Taking advantage of free college credit in high school | CraigDailyPress.com

Taking advantage of free college credit in high school

Jeff Stoddard/For the Saturday Morning Press

If you're in high school, or if you have kids in high school or, if you know a family with kids in high school, pay attention. Through a program called concurrent enrollment (CE), students can earn college credit from CNCC while they're still in high school. It's almost like getting paid twice to do one job. But here is the best part: It's tuition free. Students earn college credit and credit toward their high school diploma at the same time without having to pay for college tuition.

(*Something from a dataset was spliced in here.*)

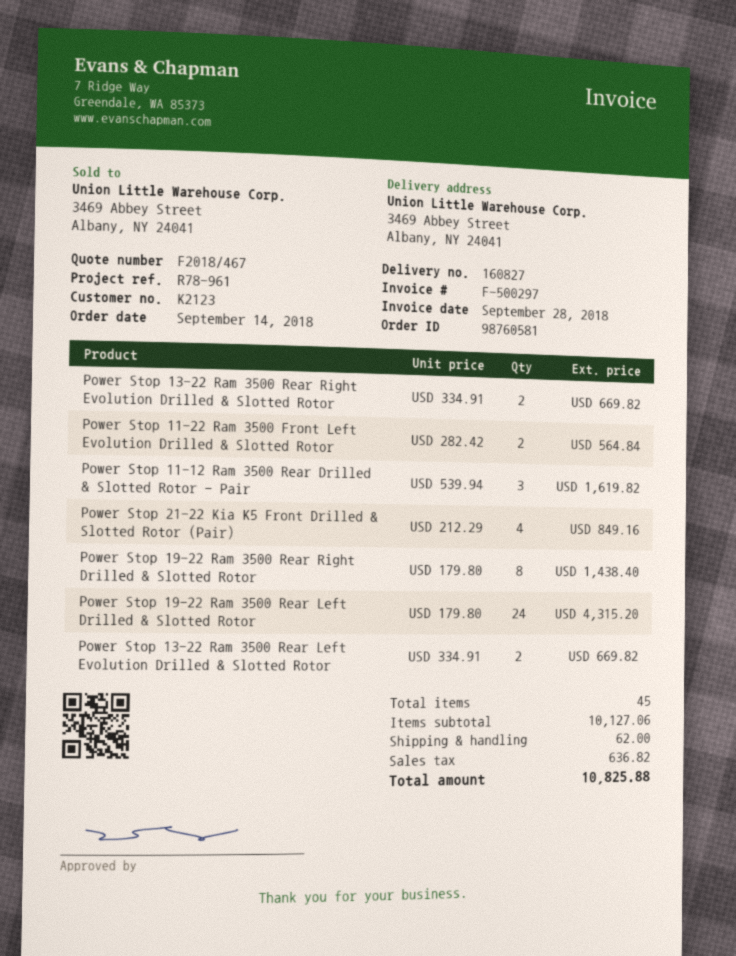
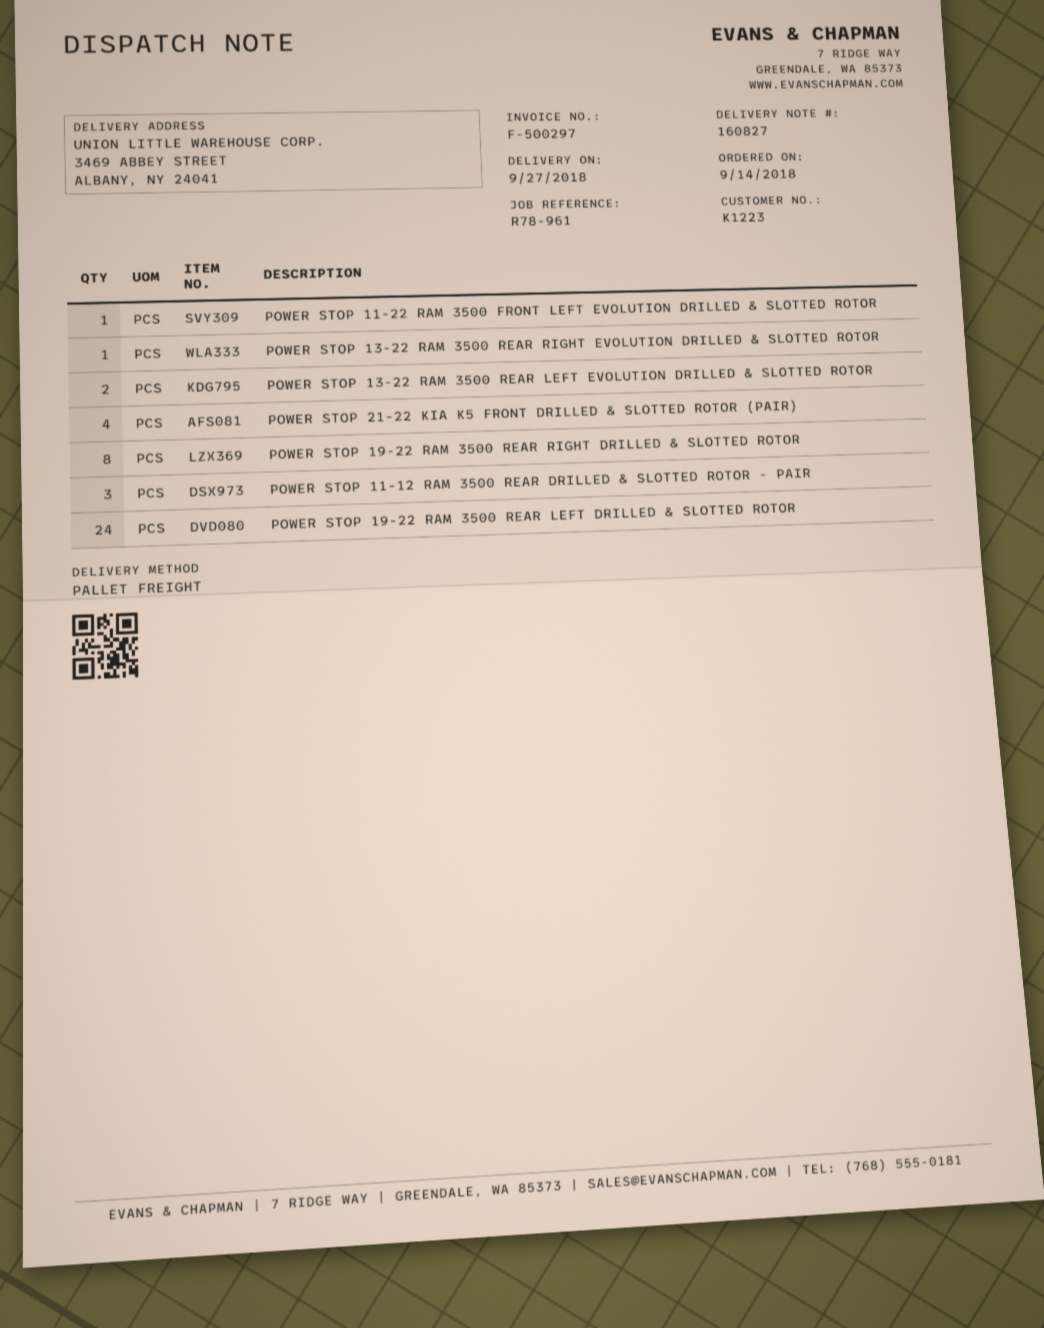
customer number: K2123 -> K1223
Power Stop 13-22 Ram 3500 Rear Right Evolution Drilled & Slotted Rotor: 2 -> 1
Power Stop 11-22 Ram 3500 Front Left Evolution Drilled & Slotted Rotor: 2 -> 1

"Concurrent Enrollment is a great way for college-bound high school students to get a jump on their college career," said Julie Hoff, CNCC's Concurrent Enrollment director. "Every year we have one or two students who graduate from CNCC with their Associate's Degree a week before they graduate from high school. It takes extra work, but it cuts two years off of earning a Bachelor's degree."

A couple of disclaimers should be mentioned tough: Not every class at the high school is eligible for Concurrent Enrollment. CE classes are college-level courses taught by teachers who are credentialed to teach at the college level. And, even though tuition is paid by the school district, some college-level classes may require lab and text book fees.

Here are some frequently asked questions about Concurrent Enrollment:

Q: Are CE classes open to all high school students?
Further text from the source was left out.